* _WHAT TO DO_:
Reproduce exactly the lines below from the one containing "- titleTranslated | String | |" through the one containing "translations | String | |", including both, and nothing else.

* _Version comparison data_:
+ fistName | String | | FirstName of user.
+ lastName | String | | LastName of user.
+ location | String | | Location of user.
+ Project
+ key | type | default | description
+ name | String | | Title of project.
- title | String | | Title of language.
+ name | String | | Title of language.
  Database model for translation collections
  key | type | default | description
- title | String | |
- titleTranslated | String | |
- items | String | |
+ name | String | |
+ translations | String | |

* * *

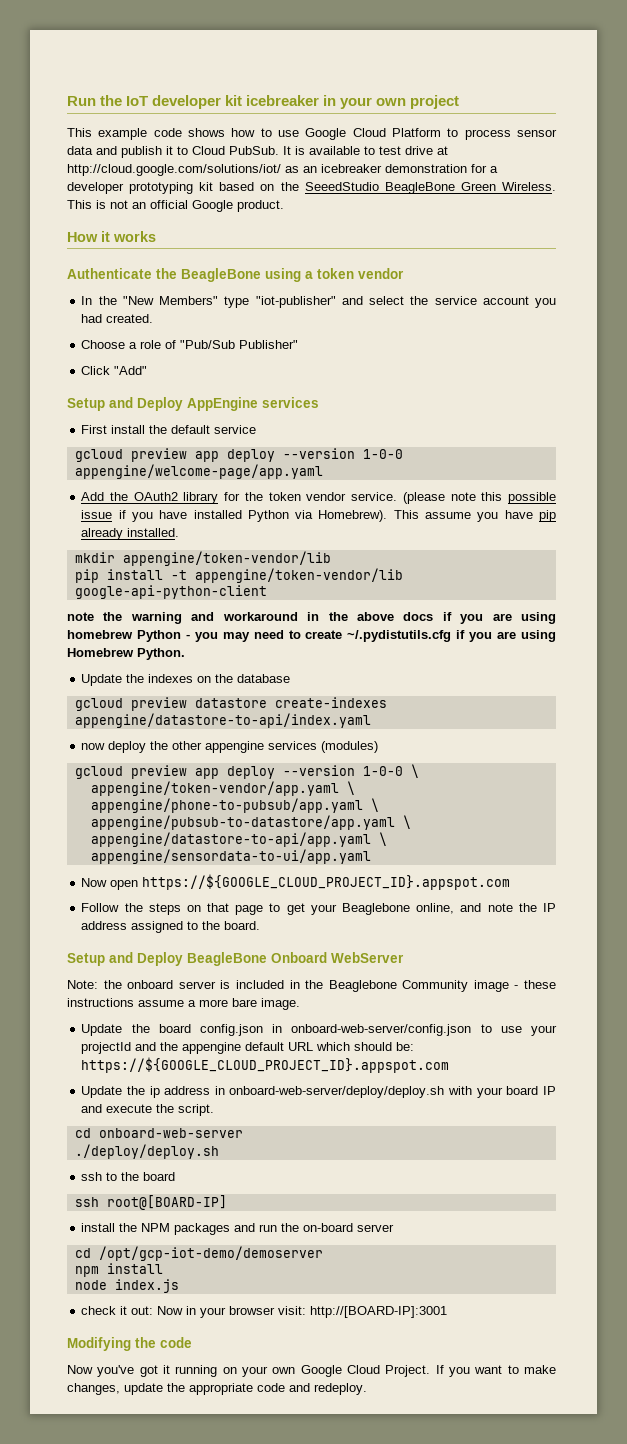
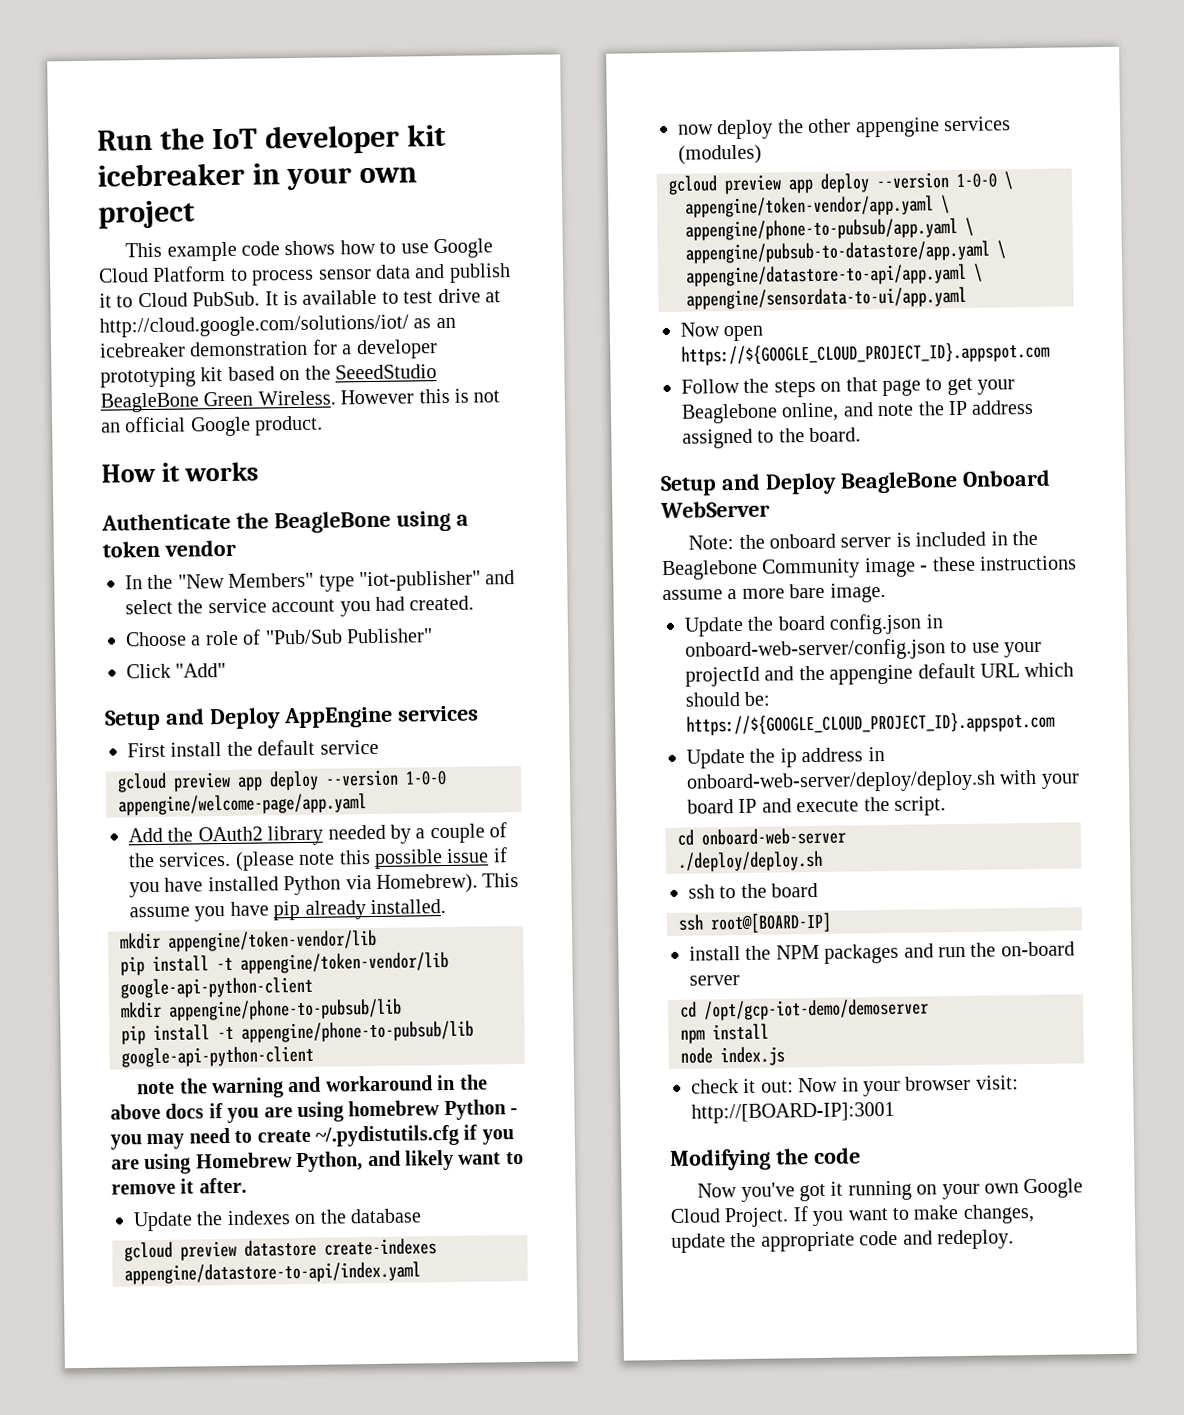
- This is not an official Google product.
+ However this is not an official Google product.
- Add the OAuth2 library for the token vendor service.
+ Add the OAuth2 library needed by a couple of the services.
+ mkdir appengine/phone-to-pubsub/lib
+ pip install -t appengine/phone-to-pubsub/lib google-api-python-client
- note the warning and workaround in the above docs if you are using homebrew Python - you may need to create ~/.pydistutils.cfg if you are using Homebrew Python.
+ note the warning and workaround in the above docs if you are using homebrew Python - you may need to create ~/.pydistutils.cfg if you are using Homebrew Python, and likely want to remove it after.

* _COMPLETED TASK_:
- titleTranslated | String | |
- items | String | |
+ name | String | |
+ translations | String | |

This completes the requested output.